Aku selalu memandangmu sebagai Raja, tidakkah kamu menganggapku sebangai Ratu? Atau setidaknya akulah yang nomor satu. Mata ini ingin berbagi cerita denganmu, tapi mata kita tak juga satu. Kamu melihat ke Barat dan aku memandangmu dari belakang duduk termangu membetulkan sepatu. Sepatuku rusak karna selalu mengikuti kemana kamu melangkah dan kamu tak juga tahu. Tetesan keringat dan air mata jatuhpun kamu tak menengok dan bicara sesuatu. Kamu itu ‘emas’ yang aku temukan dari tumpukan batu.

Tiap aku bangun dari tidurku, aku selalu tersadar bahwa aku punya hutang keluhan. Jiwa ini bergetar, seolah tidak mau mengungkapkan segala keluhan. Lalu apalah arti dari sebuah hubungan tanpa adanya saling mendengarkan? Apakah aku harus terus dan terus berkeluh pada jemari dan mendekap diri sendiri di kala jiwa dan raga membutuhkan sebuah pelukan hangat dari kamu yang selalu terlihat dengan kesempurnaan.

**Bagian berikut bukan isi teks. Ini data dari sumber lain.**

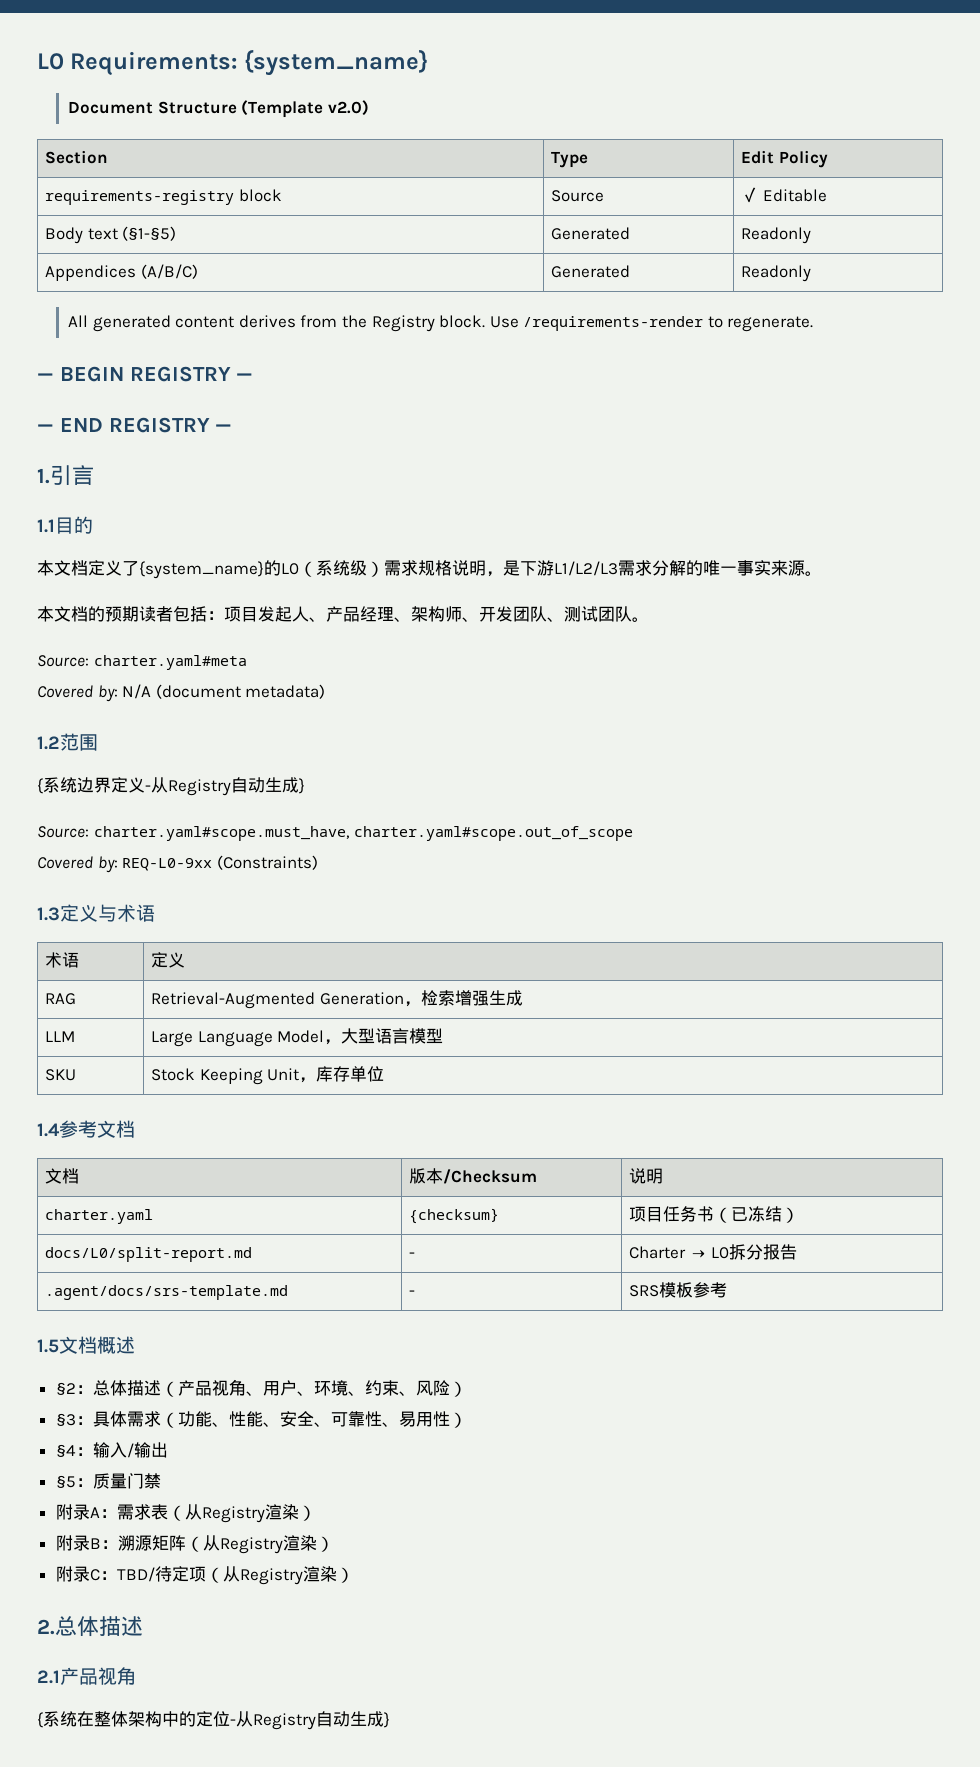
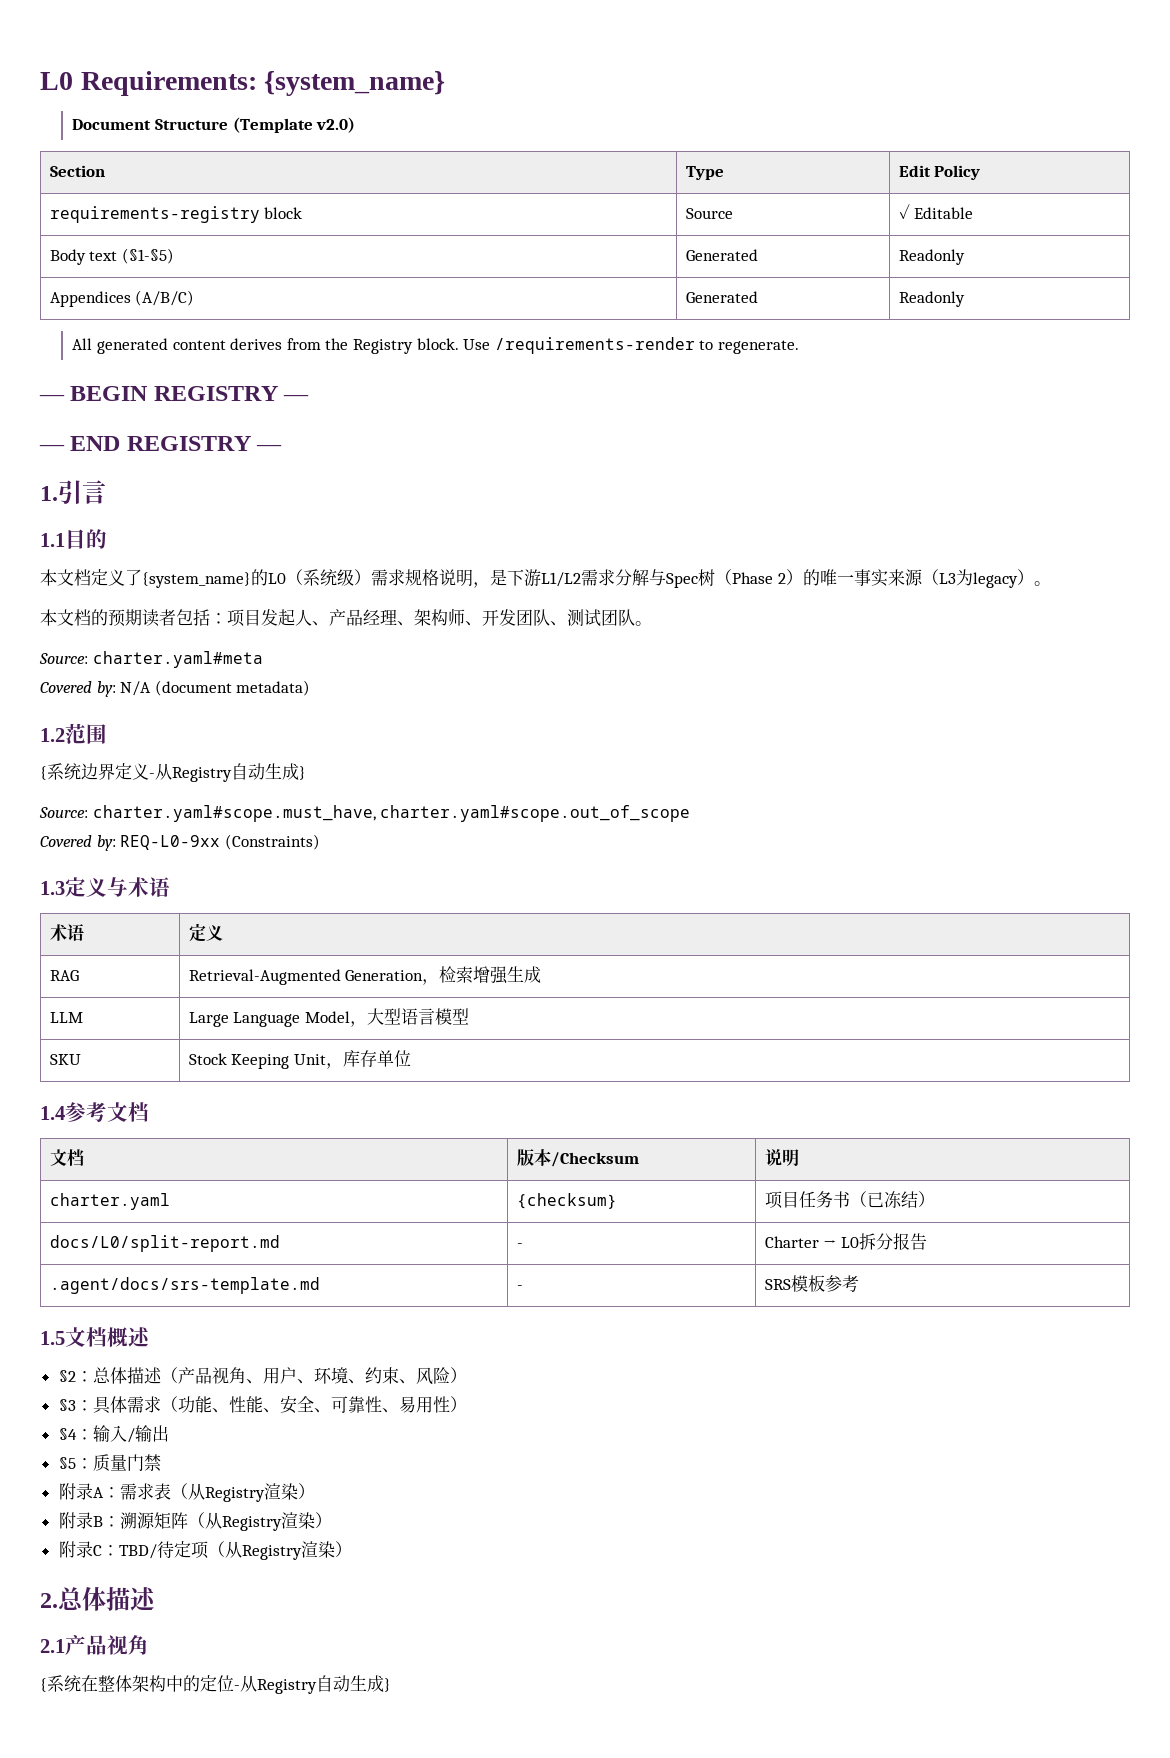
- 本文档定义了{system_name}的L0（系统级）需求规格说明，是下游L1/L2/L3需求分解的唯一事实来源。
+ 本文档定义了{system_name}的L0（系统级）需求规格说明，是下游L1/L2需求分解与Spec树（Phase 2）的唯一事实来源（L3为legacy）。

Salahku, aku ini terlalu kuat untukmu yang mengagungkan. Aku sangat kuat untuk menahan dan menyimpan. Pastinya memelihara banyak beban. Dan beban ini terus mengalami  pertumbuhan. Hingga jeritku tak lagi bisa aku keluarkan. Semua tersimpan dengan aman di dalam perasaan. Perasaanku terlalu kuat, kupikir demikian, tapi logikaku berusaha keras mencari semua jawaban. Tapi tak juga ia temukan. Kusadari, yang aku butuhkan hanyalah ketegasan. Tapi tiap aku mendengar suara kamu dan melihat kamu, rasanya semua beban bisa kubuat lupa dan bisa aku sampingkan.

Kamu adalah “tapi” dalam setiap alasan.

Kupunya tabungan keluhan yang berlapis perasaan. Kupunya hutang rindu yang tak bisa di lunasi walau dengan pertemuan. Kupunya airmata yang tak bisa di hapus dengan belaian. Kupunya tabungan cinta yang tak perlu kamu tanyakan. Kupunya bunga semangat sebagai penguat dalam sebuah ikatan. Kupunya kepingan masa depan dalam sebuah hubungan. Kuminta kamu seutuhnya sebagai tanda perlunasan.

Jadi, bisakah kamu menjadi sandaran keluhan dalam sebuah hubungan? Aku mau kamu, itu saja.